Part of Advances in Neural Information Processing Systems 35 (NeurIPS 2022) Main Conference Track
Alex Chan, Mihaela van der Schaar
Consider making a prediction over new test data without any opportunity to learn from a training set of labelled data - instead given access to a set of expert models and their predictions alongside some limited information about the dataset used to train them. In scenarios from finance to the medical sciences, and even consumer practice, stakeholders have developed models on private data they either cannot, or do not want to, share. Given the value and legislation surrounding personal information, it is not surprising that only the models, and not the data, will be released - the pertinent question becoming: how best to use these models?
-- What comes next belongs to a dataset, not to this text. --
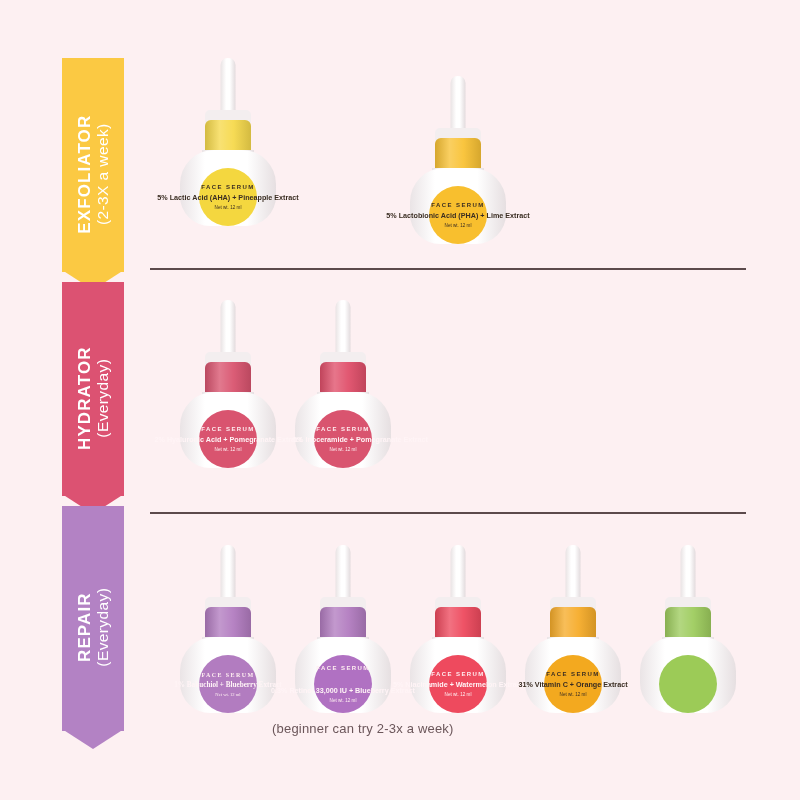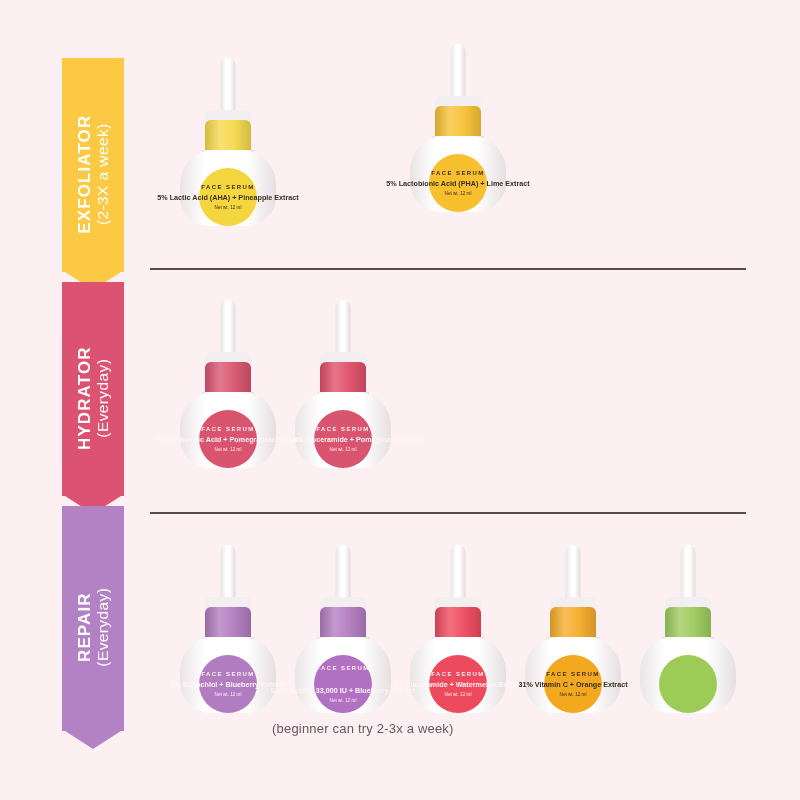"5% Lactobionic Acid (PHA) +" div.bottle { top: 44px -> 76px }
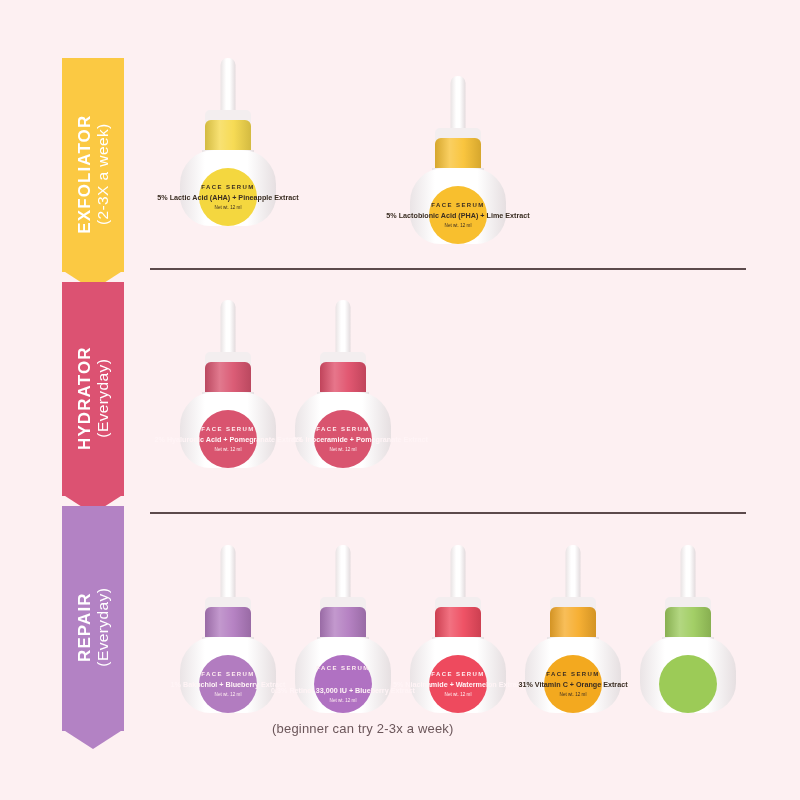"1% Bakuchiol + Blueberry Extract" div.bottle { font-family: none -> Liberation Serif, serif }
Previous work has focused on global model selection or ensembling, with the result of a single final model across the feature space. Machine learning models perform notoriously poorly on data outside their training domain however, and so we argue that when ensembling models the weightings for individual instances must reflect their respective domains - in other words models that are more likely to have seen information on that instance should have more attention paid to them. We introduce a method for such an instance-wise ensembling of models, including a novel representation learning step for handling sparse high-dimensional domains. Finally, we demonstrate the need and generalisability of our method on classical machine learning tasks as well as highlighting a real world use case in the pharmacological setting of vancomycin precision dosing.